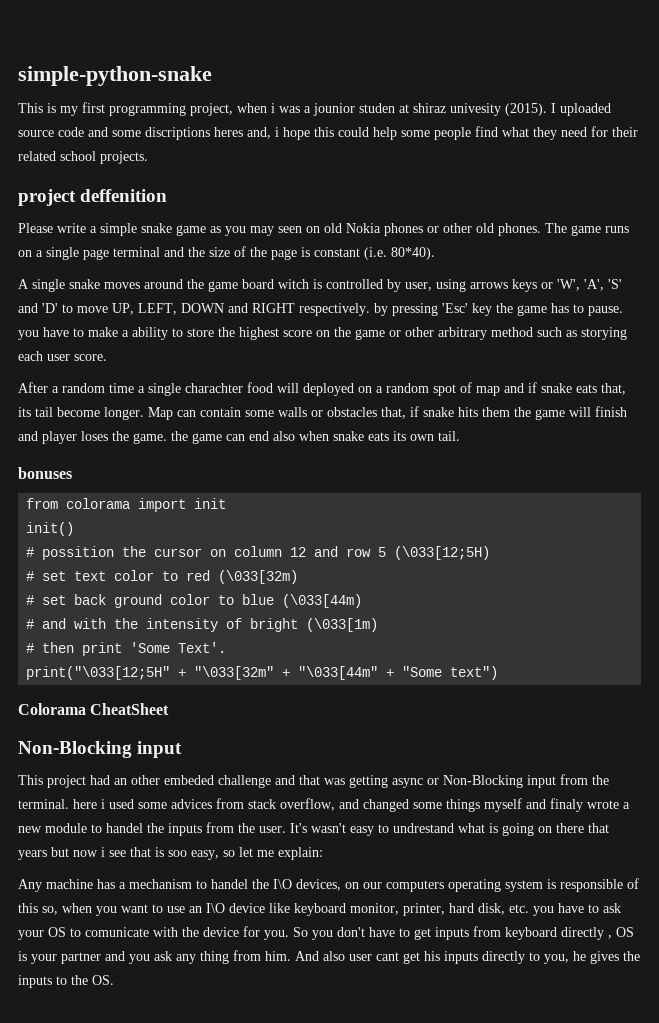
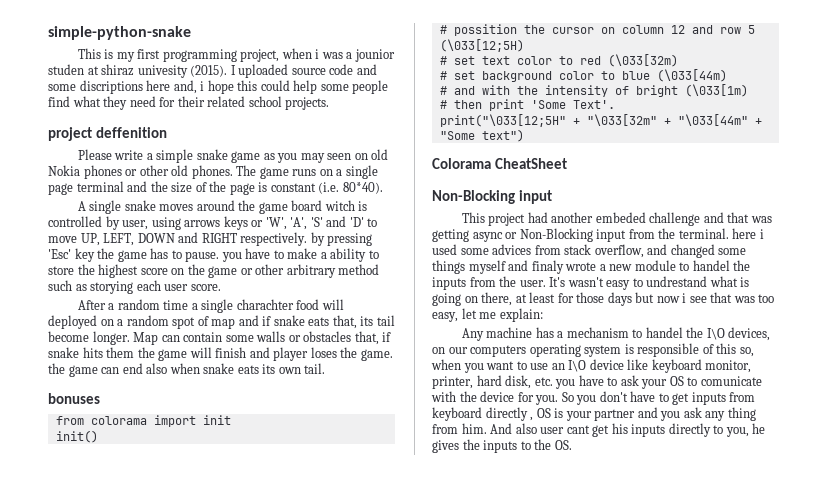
[214,127,243,137] heres -> [146,80,171,91] here
[74,594,163,608] back ground -> [481,71,552,82] background
[114,775,160,785] an other -> [551,212,594,223] another
[556,823,609,833] [18,850,47,860] there that years -> [481,292,632,306] there, at least for those days
[155,847,235,860] is soo easy, so -> [733,294,775,303] [432,312,458,322] was too easy,

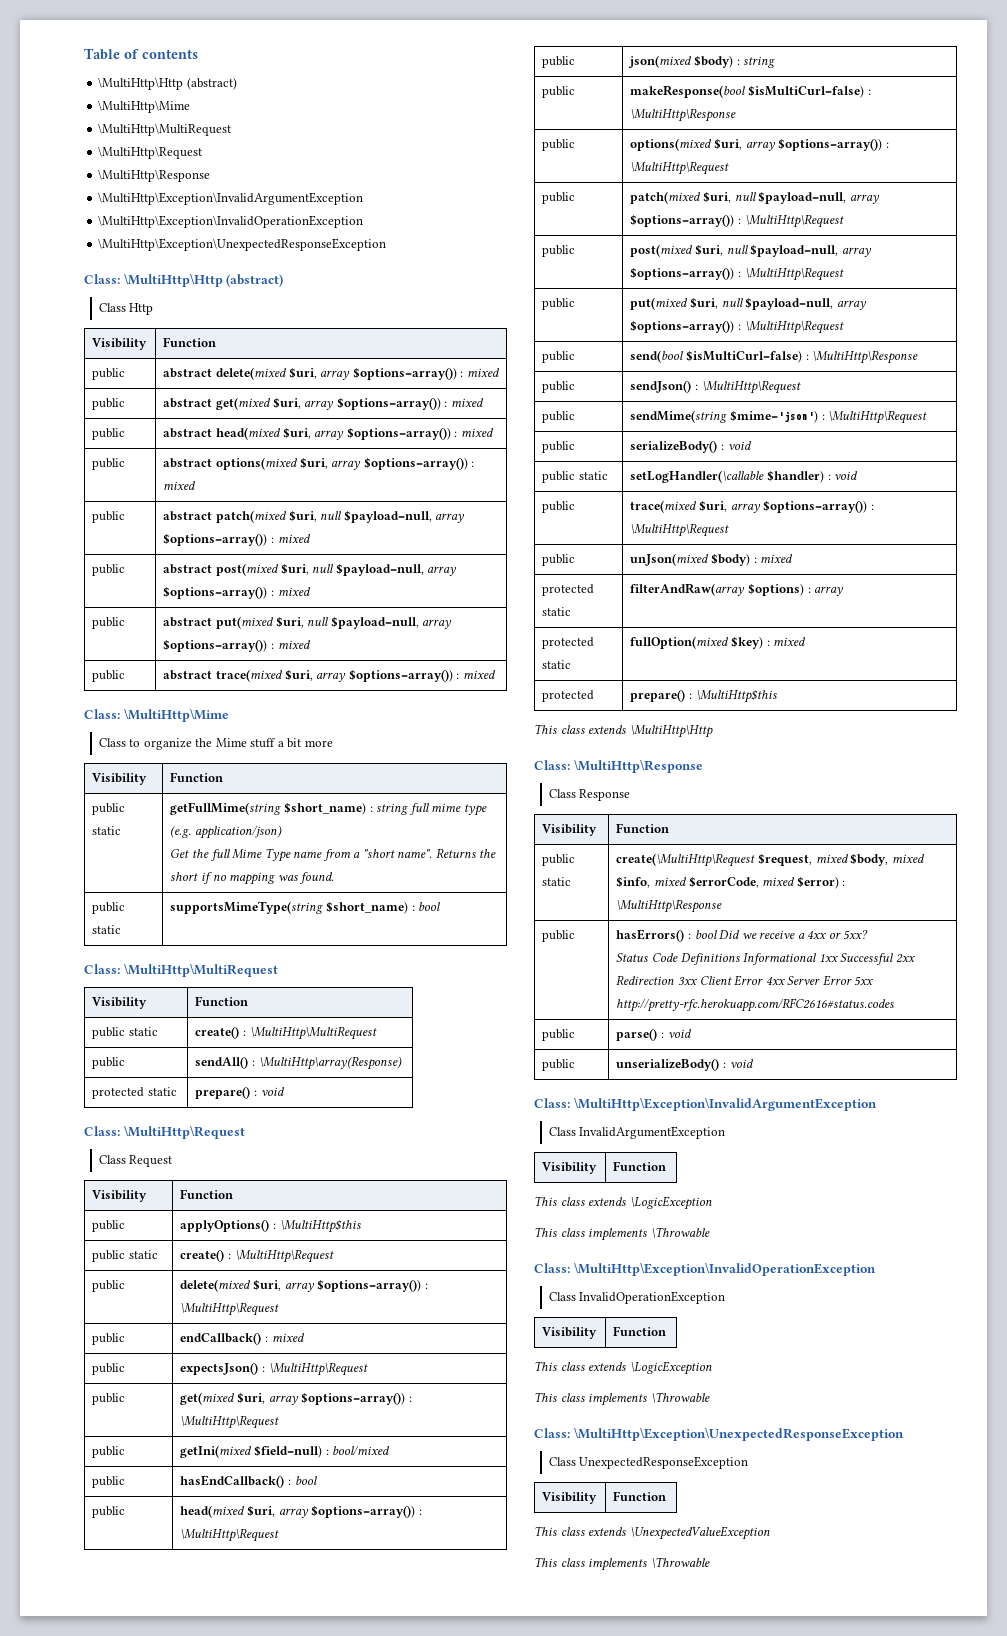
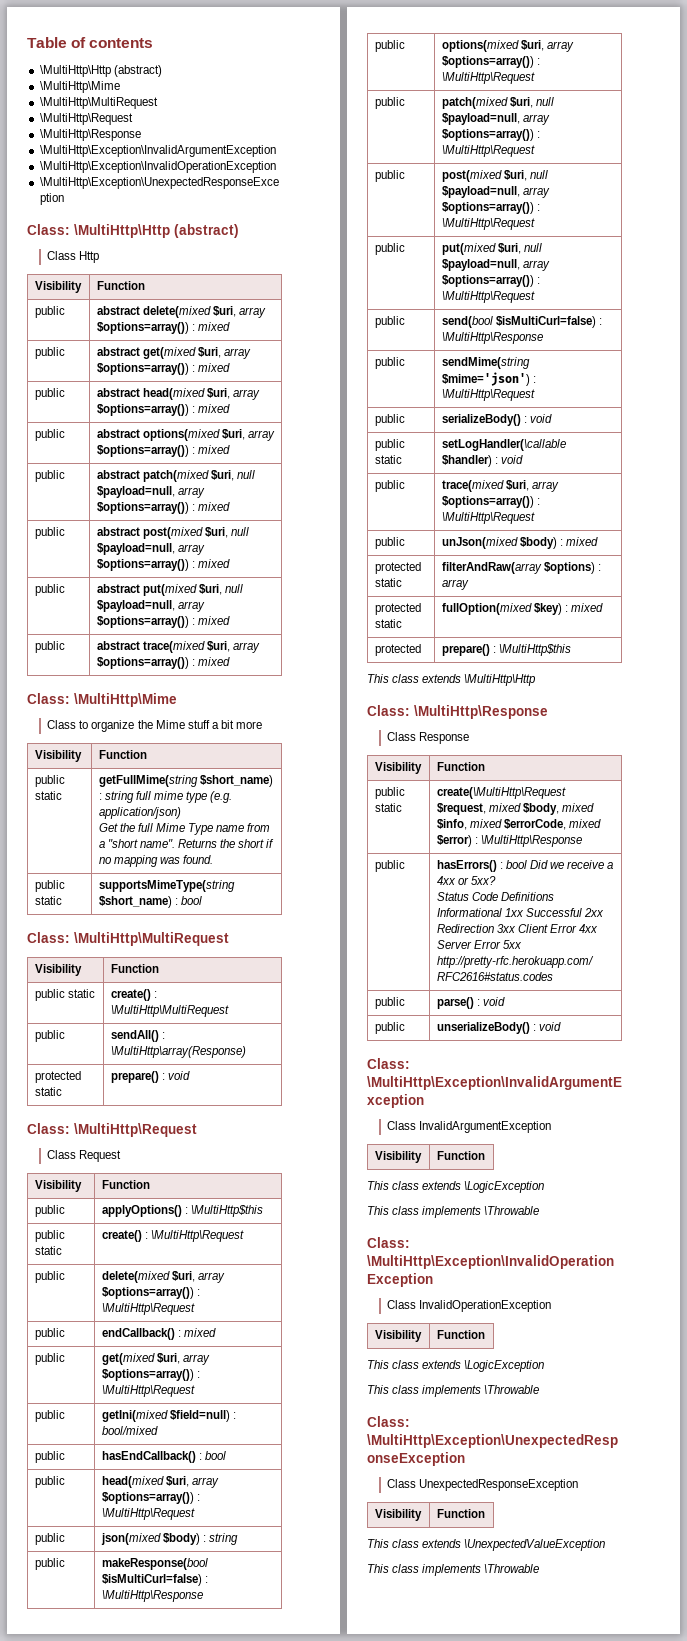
[92,1363,126,1375] [180,1362,368,1376] // public | expectsJson() : \MultiHttp\Request -> (216, 1332) none
[542,381,576,393] [630,380,801,394] // public | sendJson() : \MultiHttp\Request -> (543, 338) none

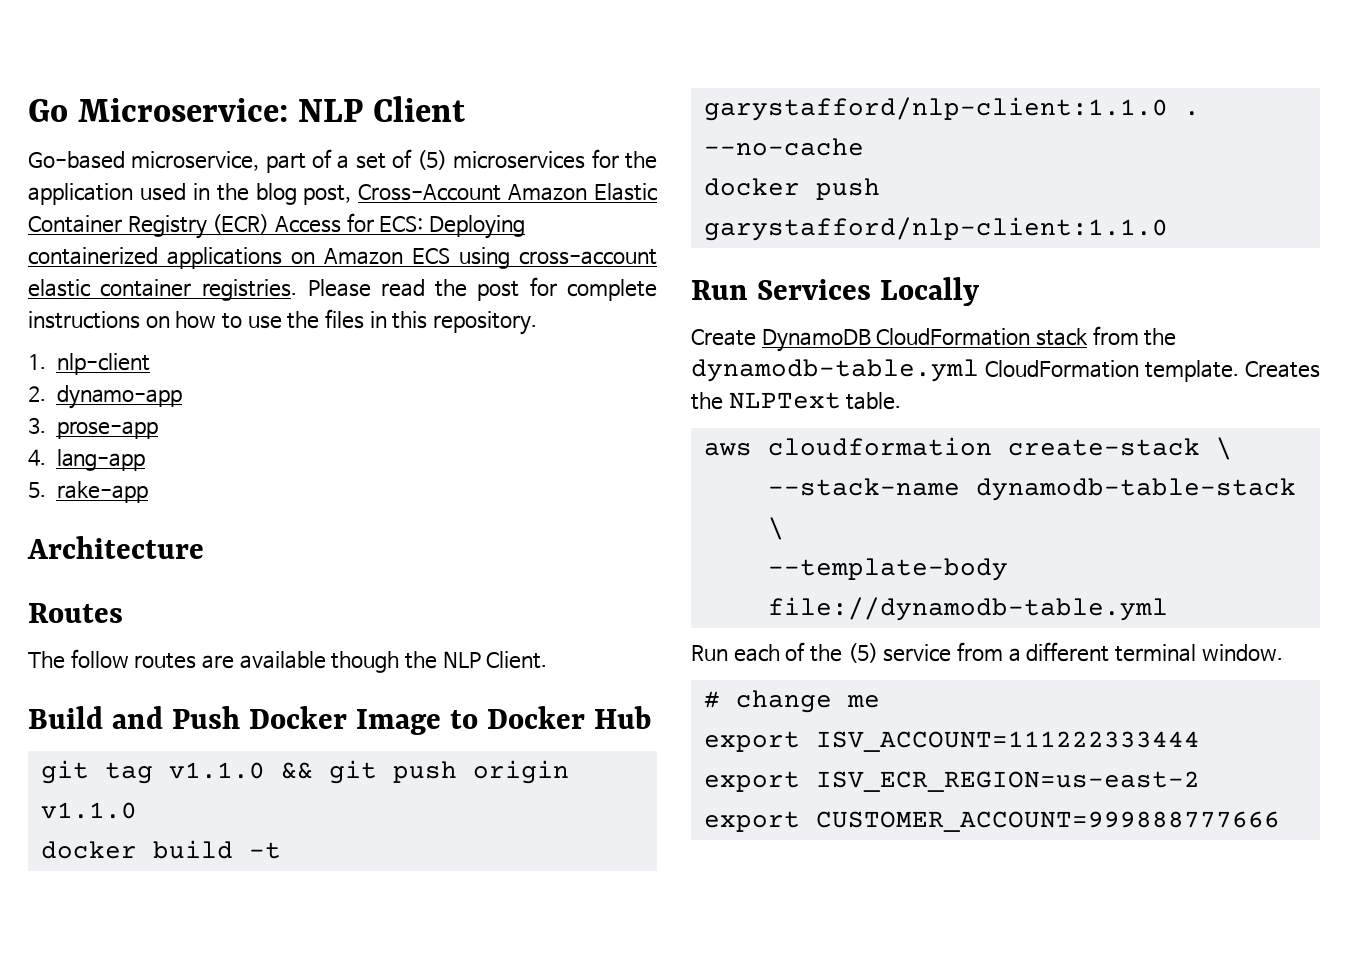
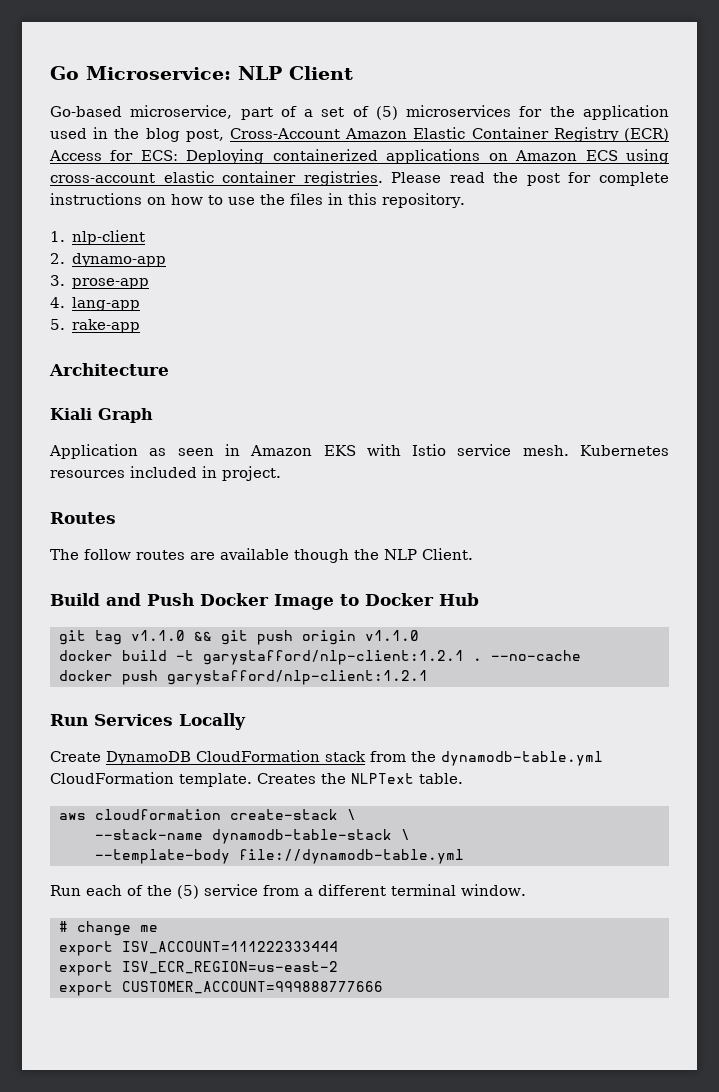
(204, 547) none -> [50,408,153,423] [49,444,669,459] [50,466,281,481] // Kiali Graph // Application as seen in Amazon EKS with Istio service mesh. Kubernetes resources included in project.
[703,97,1168,121] garystafford/nlp-client:1.1.0 -> [202,650,464,665] garystafford/nlp-client:1.2.1
[703,217,1168,241] garystafford/nlp-client:1.1.0 -> [166,670,428,685] garystafford/nlp-client:1.2.1

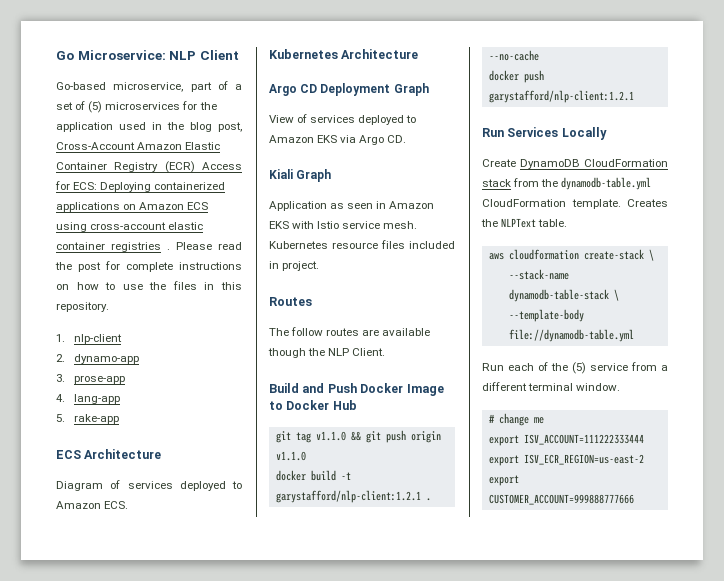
[303,171,383,186] registries. -> [111,242,170,252] registries .
[49,363,169,376] Architecture -> [56,449,162,459] [56,480,242,491] [56,501,129,509] [269,49,419,59] [269,83,429,96] [269,114,417,125] [269,135,407,145] ECS Architecture // Diagram of services deployed to Amazon ECS. // Kubernetes Architecture // Argo CD Deployment Graph // View of services deployed to Amazon EKS via Argo CD.
[50,470,125,478] resources -> [332,240,405,249] resource files

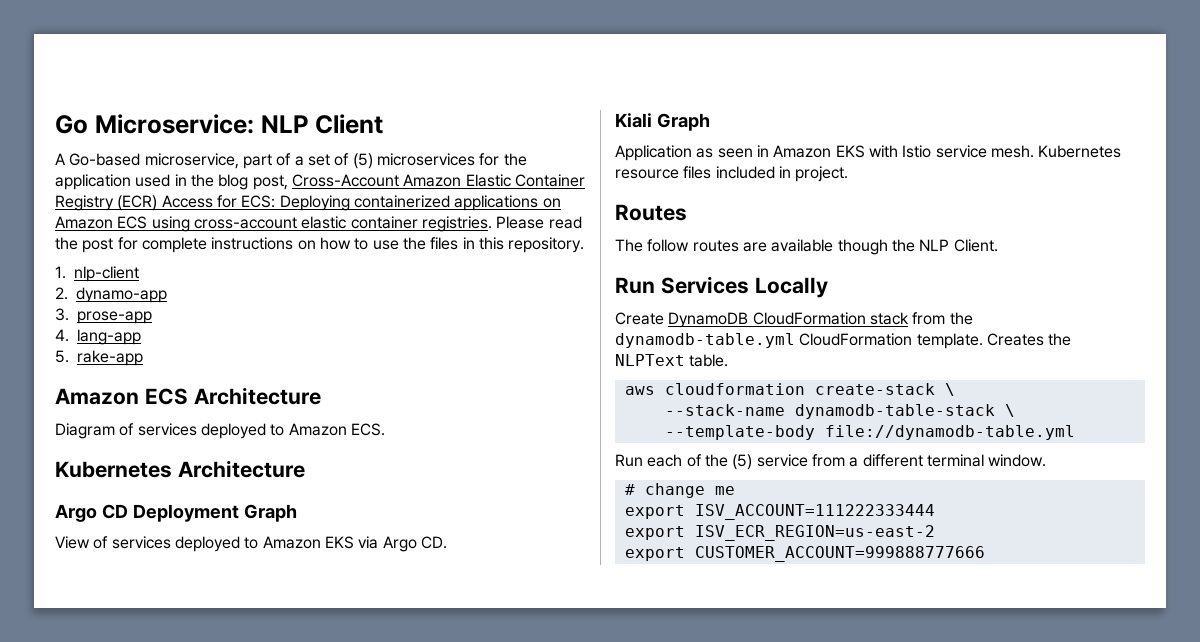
(239, 55) none -> [55,153,66,165] A
[111,242,170,252] registries . -> [421,216,492,232] registries.
(120, 419) none -> [55,388,139,405] Amazon
[269,383,444,396] [269,400,357,410] [275,430,441,443] [275,451,306,461] [275,470,351,481] [275,490,431,503] [488,50,539,61] [488,70,544,83] [488,90,634,103] // Build and Push Docker Image to Docker Hub // git tag v1.1.0 && git push origin v1.1.0 // docker build -t garystafford/nlp-client:1.2.1 . --no-cache // docker push garystafford/nlp-client:1.2.1 -> (998, 245) none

• Exercise goal
Which lines run from the one containing "[703,217,1168,241] garystafford/nlp-client:1.1.0 ->" to the end of the entries above? Write them out exactly, leaving out every picture.

• Response box
[703,217,1168,241] garystafford/nlp-client:1.1.0 -> [166,670,428,685] garystafford/nlp-client:1.2.1

[303,171,383,186] registries. -> [111,242,170,252] registries .
[49,363,169,376] Architecture -> [56,449,162,459] [56,480,242,491] [56,501,129,509] [269,49,419,59] [269,83,429,96] [269,114,417,125] [269,135,407,145] ECS Architecture // Diagram of services deployed to Amazon ECS. // Kubernetes Architecture // Argo CD Deployment Graph // View of services deployed to Amazon EKS via Argo CD.
[50,470,125,478] resources -> [332,240,405,249] resource files

(239, 55) none -> [55,153,66,165] A
[111,242,170,252] registries . -> [421,216,492,232] registries.
(120, 419) none -> [55,388,139,405] Amazon
[269,383,444,396] [269,400,357,410] [275,430,441,443] [275,451,306,461] [275,470,351,481] [275,490,431,503] [488,50,539,61] [488,70,544,83] [488,90,634,103] // Build and Push Docker Image to Docker Hub // git tag v1.1.0 && git push origin v1.1.0 // docker build -t garystafford/nlp-client:1.2.1 . --no-cache // docker push garystafford/nlp-client:1.2.1 -> (998, 245) none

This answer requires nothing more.